#### [Task directions]
Once you have located the line containing "[539,400,594,416] input/ ->" in the material below, return it exactly along with each line after it through the line containing "(115, 309) none".

#### [Material for this task]
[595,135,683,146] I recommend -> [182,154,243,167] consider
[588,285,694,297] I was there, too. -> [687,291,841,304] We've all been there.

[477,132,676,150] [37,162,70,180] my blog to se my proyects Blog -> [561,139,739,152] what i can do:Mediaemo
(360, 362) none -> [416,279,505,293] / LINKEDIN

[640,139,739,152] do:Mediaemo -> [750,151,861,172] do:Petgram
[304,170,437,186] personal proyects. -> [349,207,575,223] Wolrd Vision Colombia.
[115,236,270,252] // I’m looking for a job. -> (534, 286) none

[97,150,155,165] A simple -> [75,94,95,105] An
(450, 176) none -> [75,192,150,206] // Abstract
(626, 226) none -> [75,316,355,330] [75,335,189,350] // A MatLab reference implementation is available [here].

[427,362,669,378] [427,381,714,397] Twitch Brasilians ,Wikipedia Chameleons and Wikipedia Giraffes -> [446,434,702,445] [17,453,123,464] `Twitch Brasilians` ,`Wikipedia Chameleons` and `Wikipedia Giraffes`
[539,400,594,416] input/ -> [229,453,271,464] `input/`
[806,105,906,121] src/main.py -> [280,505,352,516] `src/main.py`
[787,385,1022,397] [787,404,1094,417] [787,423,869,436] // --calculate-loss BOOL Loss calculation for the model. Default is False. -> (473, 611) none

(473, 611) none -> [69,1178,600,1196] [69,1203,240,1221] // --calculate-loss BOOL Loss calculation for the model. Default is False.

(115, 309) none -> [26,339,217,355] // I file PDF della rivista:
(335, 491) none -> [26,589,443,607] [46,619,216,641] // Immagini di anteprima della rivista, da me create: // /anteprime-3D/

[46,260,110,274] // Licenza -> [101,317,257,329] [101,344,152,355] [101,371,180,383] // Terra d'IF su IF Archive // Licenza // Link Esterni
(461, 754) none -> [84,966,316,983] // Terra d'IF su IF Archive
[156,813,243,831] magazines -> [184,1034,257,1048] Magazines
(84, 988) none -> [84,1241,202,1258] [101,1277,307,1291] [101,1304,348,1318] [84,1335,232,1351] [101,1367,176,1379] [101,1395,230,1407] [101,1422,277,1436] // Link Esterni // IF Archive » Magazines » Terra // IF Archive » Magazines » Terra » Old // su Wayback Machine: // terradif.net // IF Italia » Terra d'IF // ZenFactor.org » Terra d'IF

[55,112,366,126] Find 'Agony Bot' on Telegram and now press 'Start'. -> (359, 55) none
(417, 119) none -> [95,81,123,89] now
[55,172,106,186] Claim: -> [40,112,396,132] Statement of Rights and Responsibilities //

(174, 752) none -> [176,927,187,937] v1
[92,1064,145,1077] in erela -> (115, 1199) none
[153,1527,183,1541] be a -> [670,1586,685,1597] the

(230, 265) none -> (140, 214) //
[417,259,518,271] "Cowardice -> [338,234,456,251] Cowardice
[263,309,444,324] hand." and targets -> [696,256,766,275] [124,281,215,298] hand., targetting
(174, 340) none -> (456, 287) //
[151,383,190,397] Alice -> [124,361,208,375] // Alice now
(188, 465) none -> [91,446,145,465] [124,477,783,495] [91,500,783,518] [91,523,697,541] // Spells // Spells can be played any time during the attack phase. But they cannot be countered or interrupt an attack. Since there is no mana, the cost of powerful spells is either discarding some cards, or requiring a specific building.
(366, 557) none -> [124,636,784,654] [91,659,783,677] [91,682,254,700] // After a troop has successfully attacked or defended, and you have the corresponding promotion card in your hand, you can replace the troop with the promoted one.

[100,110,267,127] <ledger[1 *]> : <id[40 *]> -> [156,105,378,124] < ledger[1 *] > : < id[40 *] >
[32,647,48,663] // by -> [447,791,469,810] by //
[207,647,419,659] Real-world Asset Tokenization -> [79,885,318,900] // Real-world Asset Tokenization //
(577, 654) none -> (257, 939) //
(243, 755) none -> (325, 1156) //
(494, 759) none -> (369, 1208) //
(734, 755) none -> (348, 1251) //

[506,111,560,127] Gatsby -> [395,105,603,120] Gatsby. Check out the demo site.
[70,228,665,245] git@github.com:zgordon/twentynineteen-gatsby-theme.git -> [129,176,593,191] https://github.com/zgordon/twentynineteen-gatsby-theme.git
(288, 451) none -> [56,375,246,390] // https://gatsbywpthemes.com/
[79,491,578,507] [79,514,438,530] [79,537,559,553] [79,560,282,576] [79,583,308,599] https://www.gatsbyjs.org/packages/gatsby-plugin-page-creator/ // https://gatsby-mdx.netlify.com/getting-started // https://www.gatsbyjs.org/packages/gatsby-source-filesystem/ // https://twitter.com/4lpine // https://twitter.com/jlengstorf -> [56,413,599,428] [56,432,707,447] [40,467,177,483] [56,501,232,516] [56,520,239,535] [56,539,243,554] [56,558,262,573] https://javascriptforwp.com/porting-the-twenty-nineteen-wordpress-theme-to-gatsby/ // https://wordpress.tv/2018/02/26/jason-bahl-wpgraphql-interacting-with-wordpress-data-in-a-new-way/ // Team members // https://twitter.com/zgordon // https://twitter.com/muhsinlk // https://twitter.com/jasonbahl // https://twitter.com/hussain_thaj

#### [Response to this exercise]
[539,400,594,416] input/ -> [229,453,271,464] `input/`
[806,105,906,121] src/main.py -> [280,505,352,516] `src/main.py`
[787,385,1022,397] [787,404,1094,417] [787,423,869,436] // --calculate-loss BOOL Loss calculation for the model. Default is False. -> (473, 611) none

(473, 611) none -> [69,1178,600,1196] [69,1203,240,1221] // --calculate-loss BOOL Loss calculation for the model. Default is False.

(115, 309) none -> [26,339,217,355] // I file PDF della rivista:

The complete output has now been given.